Bug 1099917

Summary: Optimize loading libosinfo
Product: [Community] Virtualization Tools Reporter: Cole Robinson <crobinso>
Component: libosinfoAssignee: Matthias Clasen <mclasen>
Status: CLOSED DEFERRED QA Contact:
Severity: unspecified Docs Contact:
Priority: unspecified    
Version: unspecifiedCC: berrange, cfergeau, fidencio, gscrivan
Target Milestone: ---   
Target Release: ---   
Hardware: Unspecified   
OS: Unspecified   
Whiteboard:
Fixed In Version: Doc Type: Bug Fix
Doc Text:
Story Points: ---
Clone Of: Environment:
Last Closed: 2018-09-04 18:35:53 UTC Type: Bug
Regression: --- Mount Type: ---
Documentation: --- CRM:
Verified Versions: Category: ---
oVirt Team: --- RHEL 7.3 requirements from Atomic Host:
Cloudforms Team: --- Target Upstream Version:
Embargoed:

Description Cole Robinson 2014-05-21 13:50:24 UTC
# time python -c 'from gi.repository import Libosinfo; l = Libosinfo.Loader(); l.process_default_path()'

real	0m0.510s
user	0m0.466s
sys	0m0.038s

With warm cache. Stemmed from a discussion here:

http://www.redhat.com/archives/virt-tools-list/2014-May/msg00048.html

And Dan's comment over at bug 500320#c14 :

(In reply to Daniel Berrange from comment #14)
> Can you file a bug against libosinfo to optimize this. I'd like to think we
> can also reduce that time penalty, even if that means we have to cache the
> data in a more efficient format than XML, and only reload XML files when
> they change.

Comment 1 Zeeshan Ali 2014-05-21 16:19:57 UTC
Thanks for filing this. I had been thinking about this every now and then but never came up with any concrete ideas. One idea I had was:

1. Also allow data to be provided in JSON format.
2. Whenever libosinfo parses data from .xml, it write it into a json file, in ~/cache/libosinfo (or some other location) with the name SHA256_OF_XML_FILE_PATH.json.
3. Before loading a .xml file, check if a corresponding JSON file exists and is not newer than .xml file. If so, load from JSON file intead. Otherwise, do the same as #1.

What do you guys think?

Comment 2 Daniel Berrangé 2014-05-21 16:38:33 UTC
It depends whether parsing JSON is actually faster than parsing XML or not :-)

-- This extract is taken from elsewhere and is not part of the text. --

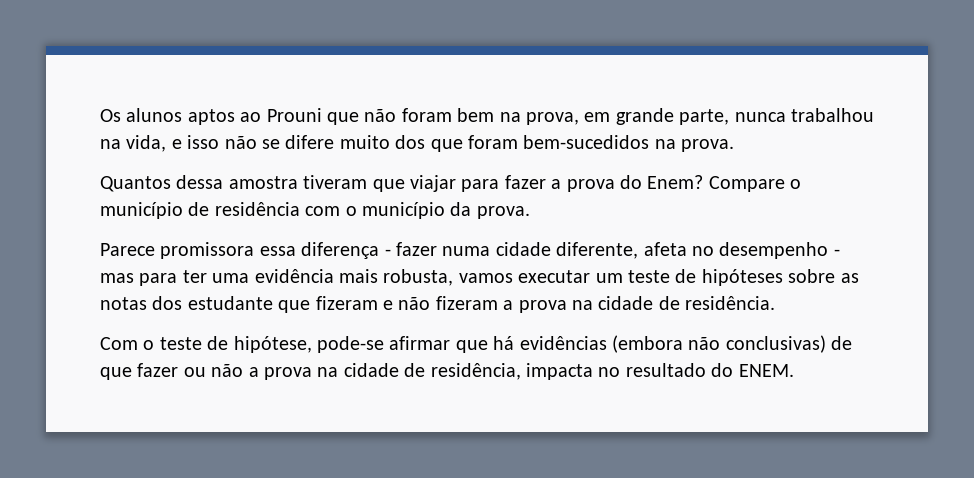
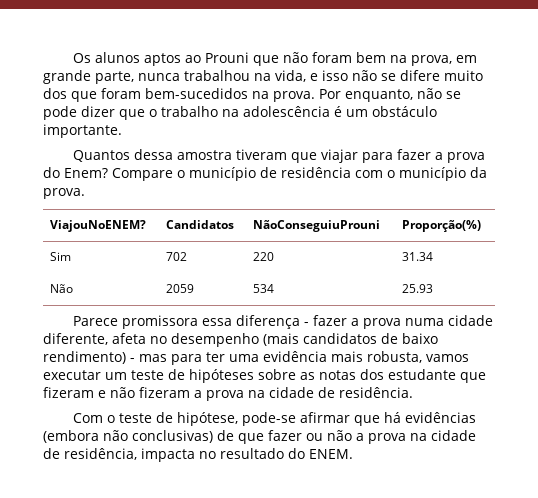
(735, 145) none -> [319,88,461,102] [43,106,437,120] [43,124,122,138] Por enquanto, não se pode dizer que o trabalho na adolescência é um obstáculo importante.
(530, 212) none -> [50,220,147,232] [166,220,235,229] [253,220,381,232] [402,220,482,232] [50,252,72,261] [166,252,188,261] [253,252,275,261] [402,252,434,261] [50,284,74,293] [166,284,195,293] [253,284,275,293] [402,284,434,293] // ViajouNoENEM? | Candidatos | NãoConseguiuProuni | Proporção(%) // Sim | 702 | 220 | 31.34 // Não | 2059 | 534 | 25.93
(437, 249) none -> [351,318,402,329] a prova
(829, 250) none -> [263,333,438,346] [43,351,126,364] (mais candidatos de baixo rendimento)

Actually, what would be better is to actually profile libosinfo to see exactly where the slowness is. Perhap it isn't even the XML parsing that's the problem !

Comment 3 Zeeshan Ali 2014-05-21 22:52:11 UTC
(In reply to Daniel Berrange from comment #2)
> It depends whether parsing JSON is actually faster than parsing XML or not
> :-)

Surely we need to test and measure but based on my experience with both, i'm betting parsing json is a lot faster than parsing of XML. I might be wrong about the difference being significant enough though.

> Actually, what would be better is to actually profile libosinfo to see
> exactly where the slowness is. Perhap it isn't even the XML parsing that's
> the problem !

Yeah, even though it seems unlikely the culprit is something else, we really should start with that.

Comment 4 Giuseppe Scrivano 2014-07-31 07:53:24 UTC
upstream master now should be around 30% faster than 0.2.10.

The functions osinfo_loader_process_file_reg_usb and osinfo_loader_process_file_reg_pci take a lot of time and it seems that the reason is in the cost of creating gobjects: g_object_new is quite expensive and called many times.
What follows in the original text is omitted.